Teror Bunga

16 3 0
                                    

Empat bulan berlalu sejak kejadian penculikan waktu itu. Kalau mengingatnya terkadang badanku terasa ngilu. Terbayang bila tidak ada yang datang menyelamatkan. Tubuhku mungkin sudah bersama onggokan sampah lain dan terbiar.

Sebagaimana tempat untuk menawanku yang berada sangat dekat dengan area pembuangan sampah ilegal. Sudah jadi adat orang kita kalau melihat tanah menganggur serasa milik pribadi lalu memanfaatkan sekehendak hati. Masih mending kalau menggunakannya untuk tanam-menanam. Yang parah, ketika memakainya sebagai tempat pembuangan sampah.

Sama nasibnya dengan tanah kosong luas yang hanya terdapat satu bangunan mirip gudang yang sudah rusak itu. Tanpa adanya tulisan larangan membuang sampah di lahan tersebut, tentu menjadi sasaran empuk warga sekitar yang tidak punya lahan untuk membuang sampah. Ada tulisannya saja terkadang suka masih membuang sampah di tanah orang.

Soal kenapa aku bisa tahu tempat bekas penyekapanku waktu itu, tentu saja karena aku merasa penasaran dan ingin sekadar melakukan reka ingatan pengalaman diculik di suatu tempat yang seram.

Sungguh aku sangat berterima kasih pada Edo dan Alde yang berhasil membawaku pulang, tanpa aksi tawar-menawar yang mungkin sulit terjadi. Meski pada akhirnya Alde, atas bujukan Soraya Pasha beserta keluarga besar mamanya, merelakan semua pemberian dari ayahanda tercinta.

Tetapi kata Soraya Pasha, kalau tidak ada kejadian penculikan itu. Alde akan tetap bersikukuh mempertahankan apa yang sudah menjadi haknya. Mengabaikan keselamatan dirinya.

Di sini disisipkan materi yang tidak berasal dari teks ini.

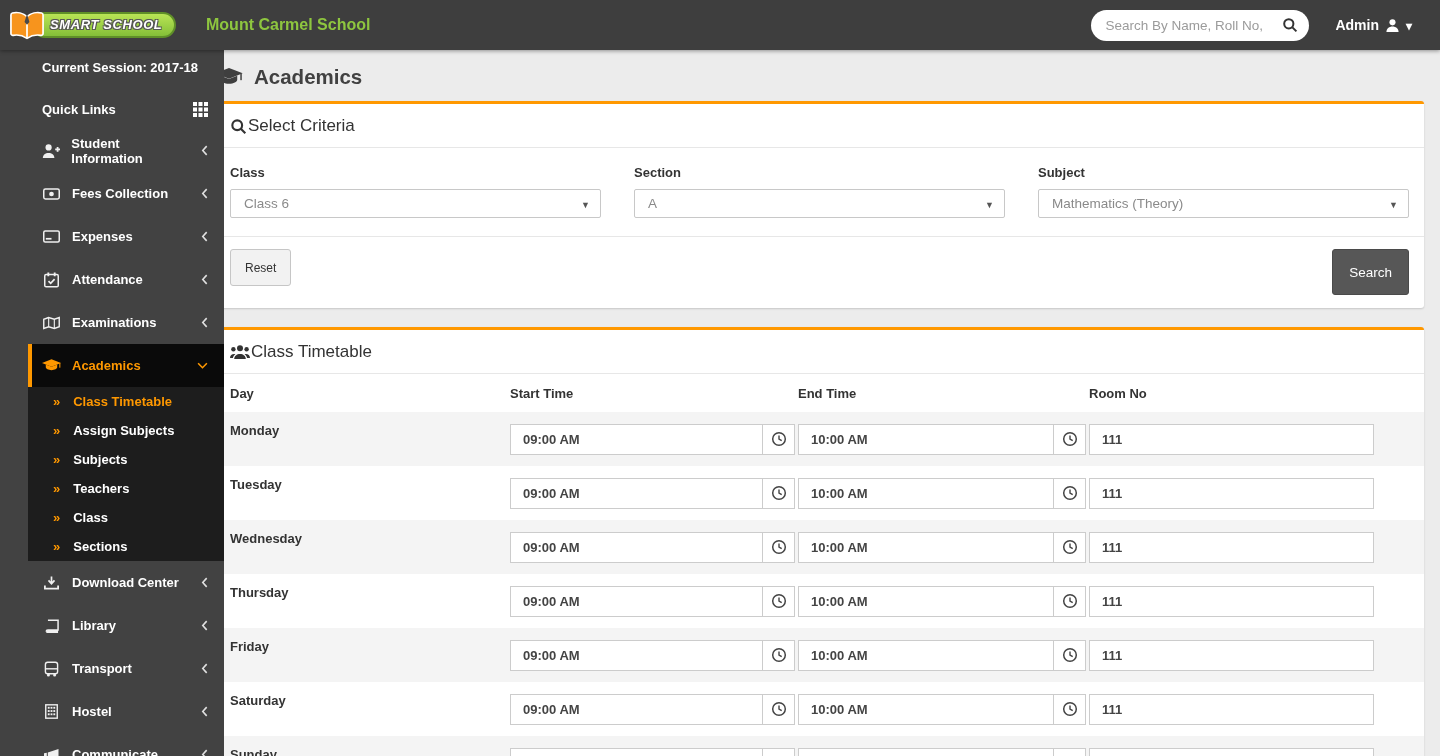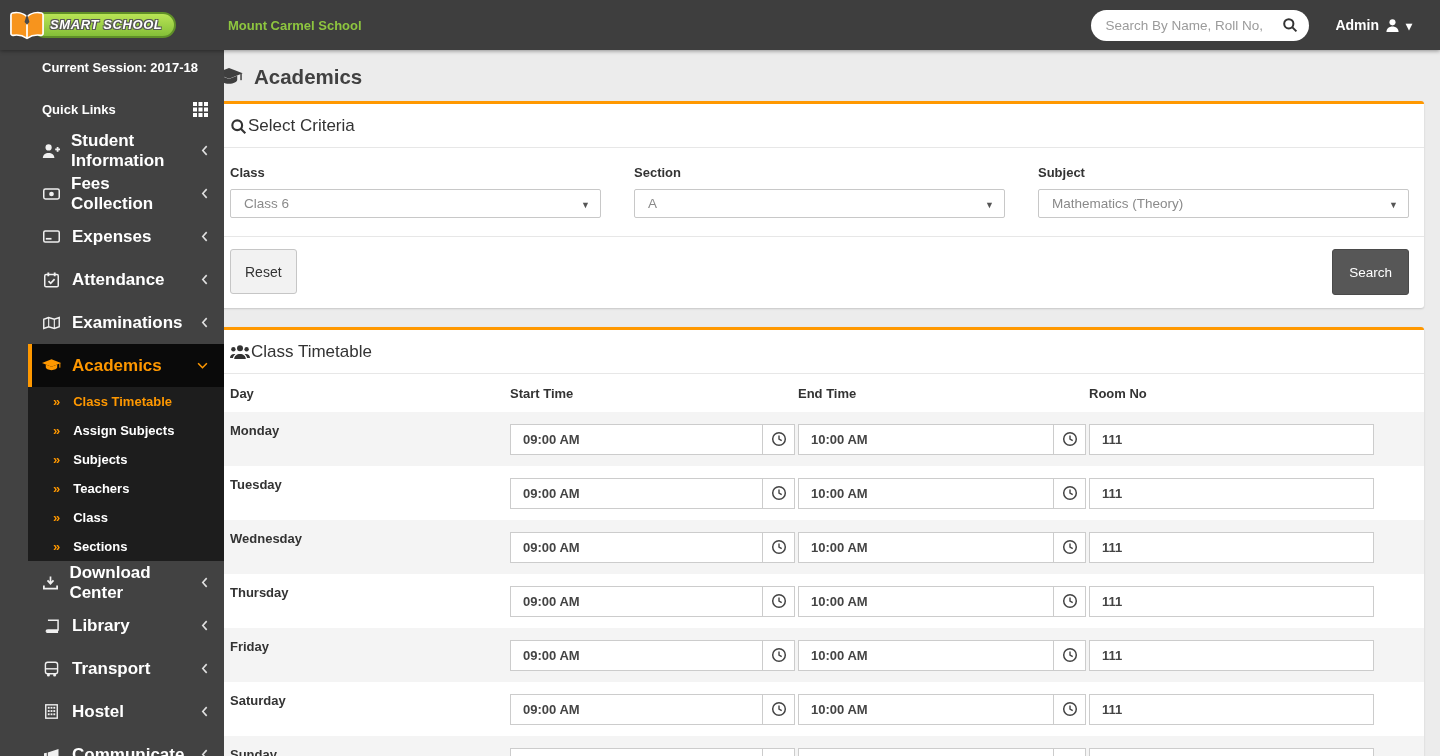"Mount Carmel School" .school-name { font-size: 13px -> 16px; margin-left: 28px -> 6px }
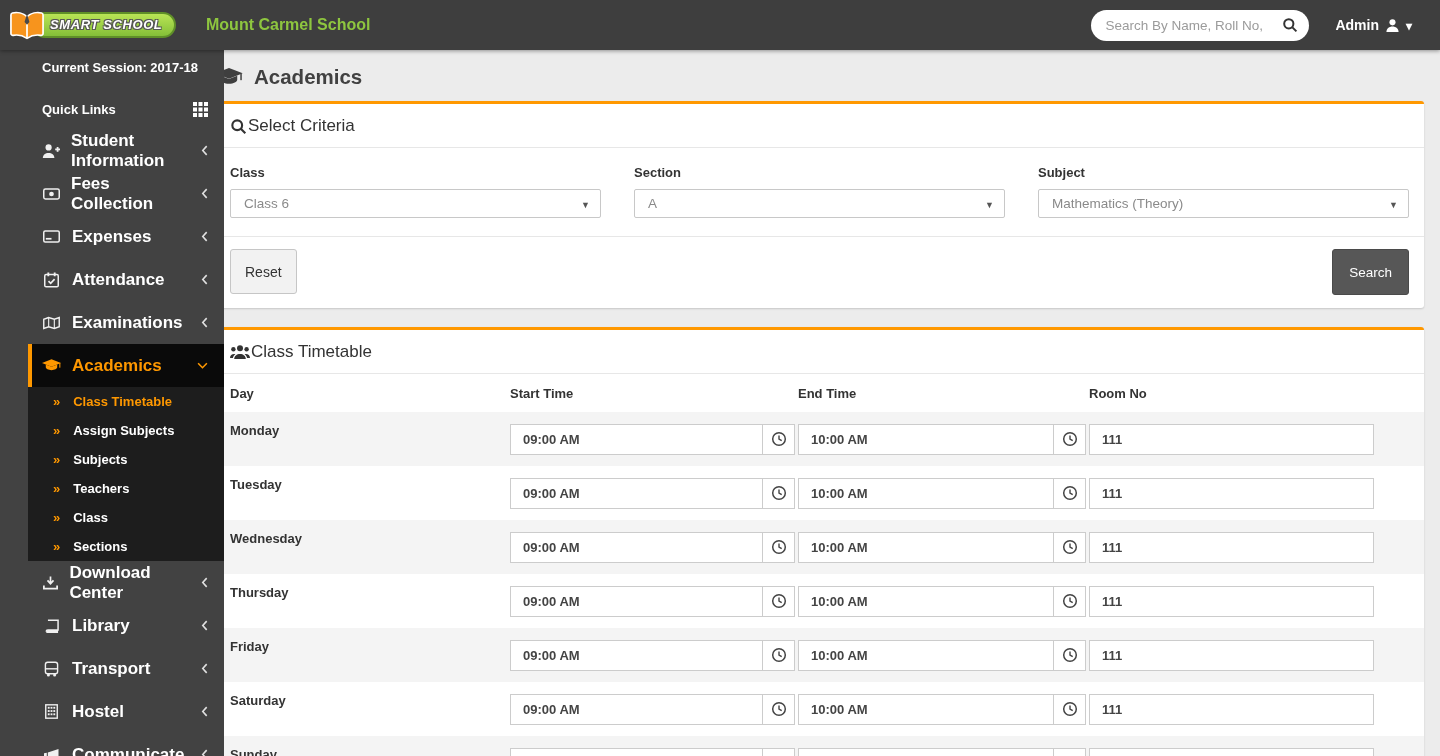"Student Information" .menu-item { font-size: 17px -> 13px }
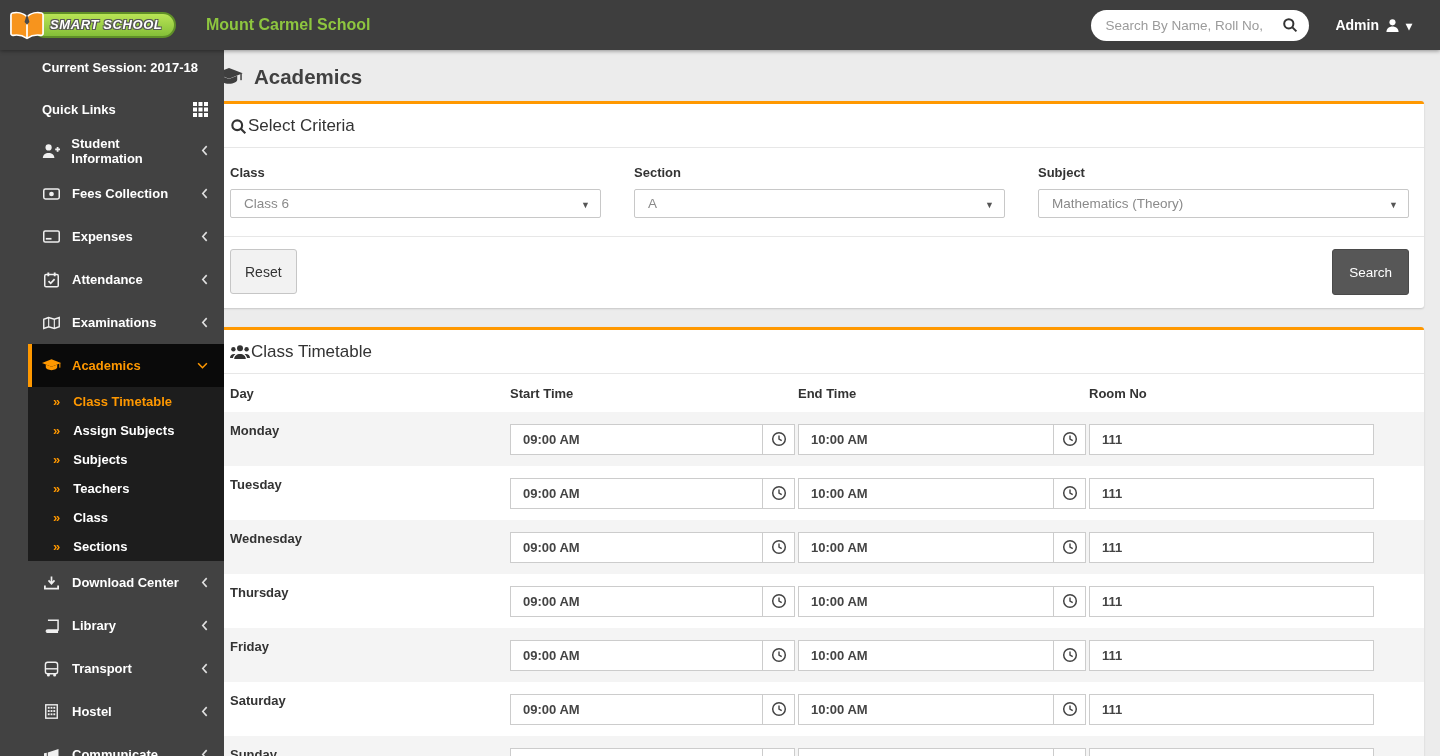"Reset" .btn-reset { font-size: 14px -> 12px; height: 45px -> 37px }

"Mengalah demi kebaikan semua tidak ada salahnya kan?" Suara Soraya Pasha yang merdu terngiang di telingaku. "Kamu tidak boleh bertahan dalam keegoisan bila hanya akan menyakiti orang lain. Cukup Shaula saja yang menjadi korban."

Aku bisa merasakan wajah Alde yang tenggelam. Bias kecewa sangat terlihat menyelimuti sosoknya. Namun, saat dia kemudian memandangku. Raut mukanya yang semula keras berubah melembut dengan tampilan pasrah.

Entah mengapa aku malah merasa bersalah. Gara-gara aku, Alde harus banyak kehilangan sesuatu yang menjadi haknya.

Coba aku lebih waspada tidak sembarangan percaya orang. Atau setidaknya ketika mengadakan pertemuan dengan orang asing yang mengaku menemukan semua identitasku, aku mengajak seseorang. Mungkin, penculikan waktu itu bisa dicegah.

Tetapi, suratan takdir yang telah terjadi tidak boleh disesali, kan? Barangkali ini jalan terbaik bagi Alde untuk belajar mengiklaskan. Sedangkan bagiku, intinya jangan gegabah atau sok mau tahu.

Aku menghela napas. Kembali konsentrasi pada pekerjaan tangan di depan.

"Wuih, udah tambah terampil aja nih menganyam plastiknya." tegur Erli yang tiba-tiba kepalanya menggulir di depan mataku.

Tangannya lalu menyerobot hasil pekerjaanku. Meneliti dengan saksama sambil kepalanya manggut-manggut.

"Udah lebih rapi juga." ujarnya memaling ke arahku yang semula dia tak acuhkan. "Tadinya bulatan ini sering menghilang. Sekarang sudah serempak nampak."

"Harus dong!" sambarku. "Pisau tumpul aja kalau sering diasah bakal makin tajam. Apalagi Shaula."

"Terus tas yang udah kamu buat itu mau kamu jual ke mana?" tanya Erli mengingatkan pada beberapa tas yang telah kubuat bersama Bu Talim dan kelompok Dawisnya.

Aku menggeleng sembari memanyunkan mulut. Tas dari bekas bungkus minuman yang sudah kami buat pada akhirnya tetap memiliki daya jual yang rendah. Aku sungguh merasa buntu. Antara produksi dan distribusi sangat timpang.

Iya, sekarang Bu Talim dan kelompoknya masih senang membuat tas-tas itu. Tetapi setelah semua menjadi tumpukan lagi dan mangkrak. Mereka bisa menjadi bosan dan lelah.